What to produce = Show all lines from the records below in which the string "annotations" is present.

(Data extracted from a collection)
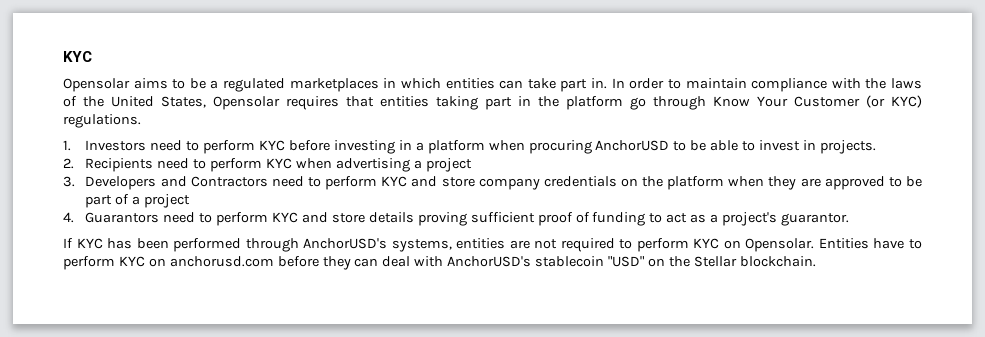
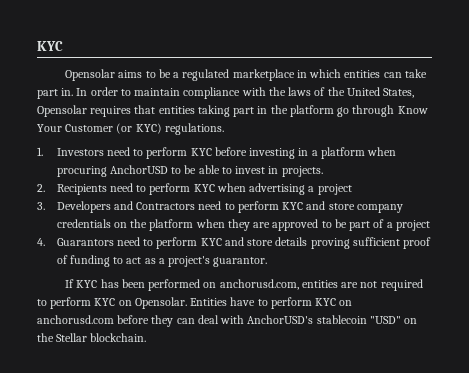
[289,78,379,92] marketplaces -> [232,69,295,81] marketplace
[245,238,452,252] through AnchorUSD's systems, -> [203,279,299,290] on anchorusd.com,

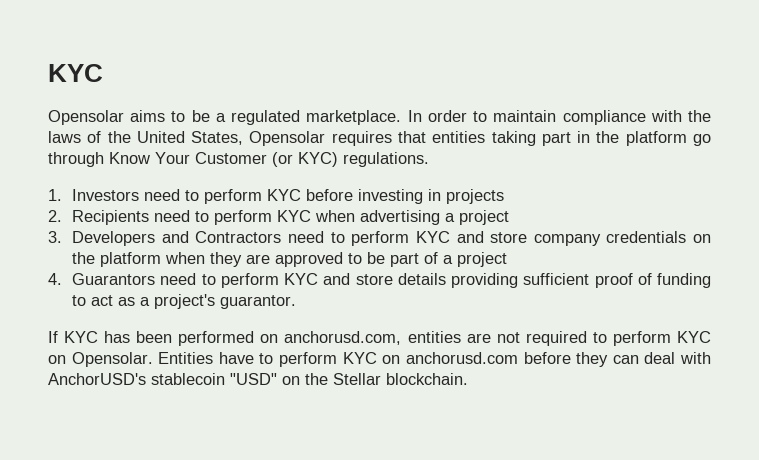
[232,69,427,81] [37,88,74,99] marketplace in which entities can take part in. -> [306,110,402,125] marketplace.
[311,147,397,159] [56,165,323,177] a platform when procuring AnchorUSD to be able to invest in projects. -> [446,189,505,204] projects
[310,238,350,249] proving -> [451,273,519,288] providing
* * *
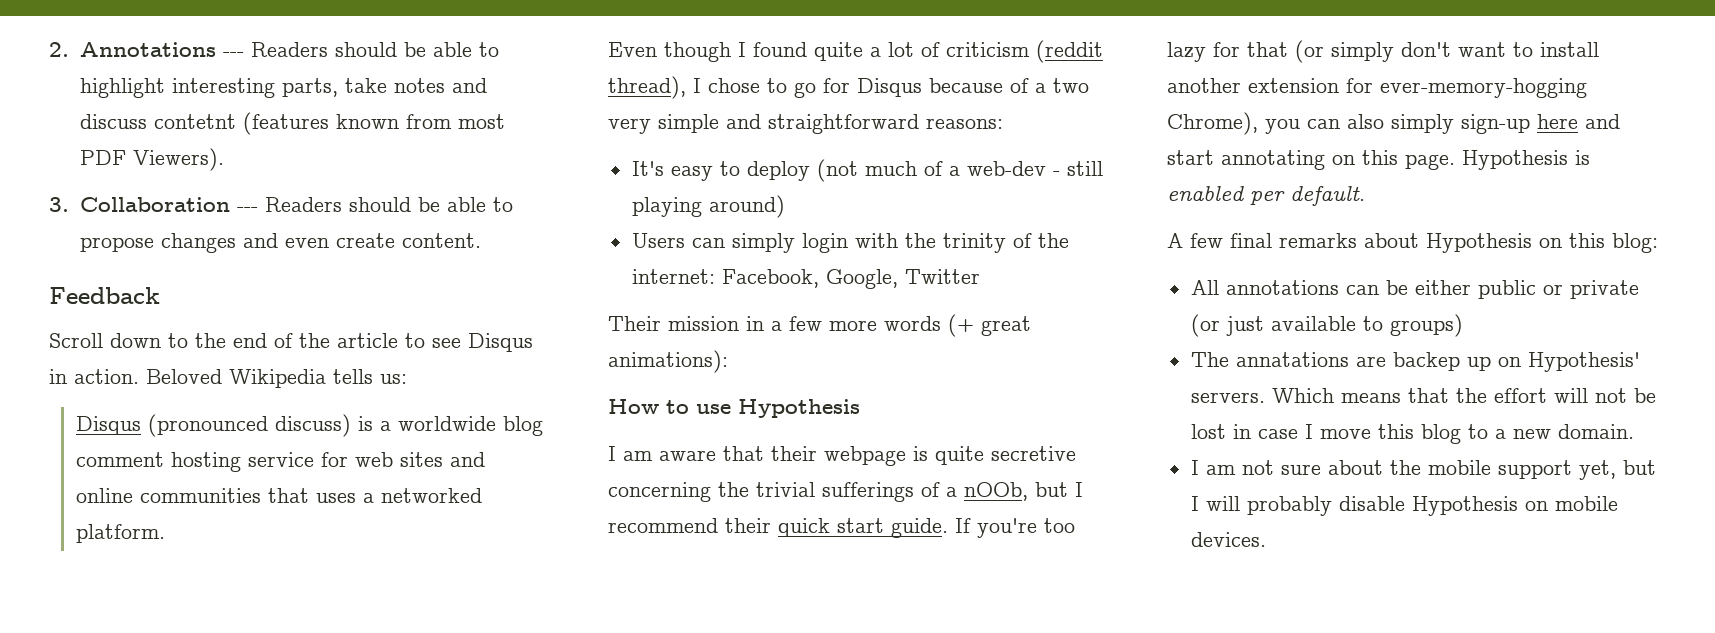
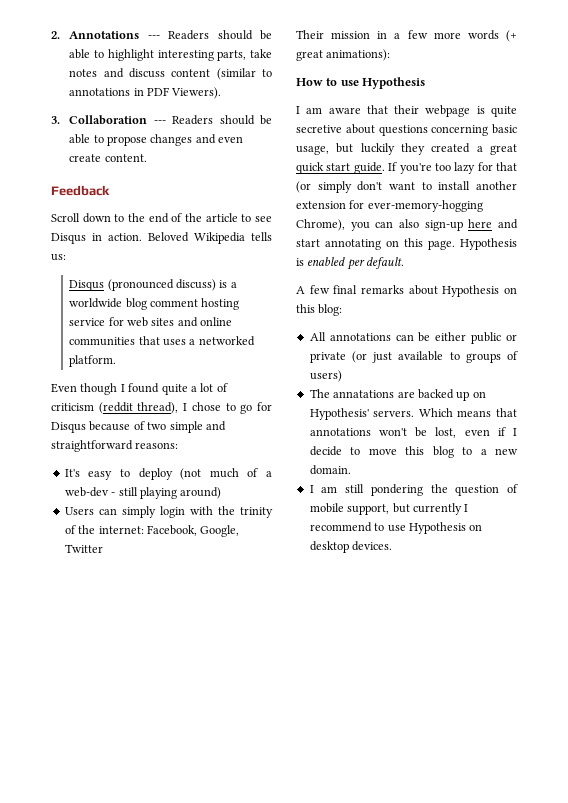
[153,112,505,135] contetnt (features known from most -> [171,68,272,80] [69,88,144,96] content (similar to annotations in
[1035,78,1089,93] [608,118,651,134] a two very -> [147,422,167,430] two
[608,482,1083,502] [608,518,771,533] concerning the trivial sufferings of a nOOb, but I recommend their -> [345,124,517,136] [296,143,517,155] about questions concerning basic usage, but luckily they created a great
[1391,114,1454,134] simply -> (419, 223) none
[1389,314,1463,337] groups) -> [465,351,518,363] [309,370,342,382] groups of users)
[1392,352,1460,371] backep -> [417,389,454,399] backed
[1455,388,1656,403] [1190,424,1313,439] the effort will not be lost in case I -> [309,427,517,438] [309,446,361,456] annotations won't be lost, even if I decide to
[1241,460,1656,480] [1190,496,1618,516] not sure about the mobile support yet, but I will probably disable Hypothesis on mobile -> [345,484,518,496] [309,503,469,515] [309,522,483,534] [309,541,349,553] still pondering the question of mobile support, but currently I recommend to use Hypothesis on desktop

Expected output =
[153,112,505,135] contetnt (features known from most -> [171,68,272,80] [69,88,144,96] content (similar to annotations in
[1455,388,1656,403] [1190,424,1313,439] the effort will not be lost in case I -> [309,427,517,438] [309,446,361,456] annotations won't be lost, even if I decide to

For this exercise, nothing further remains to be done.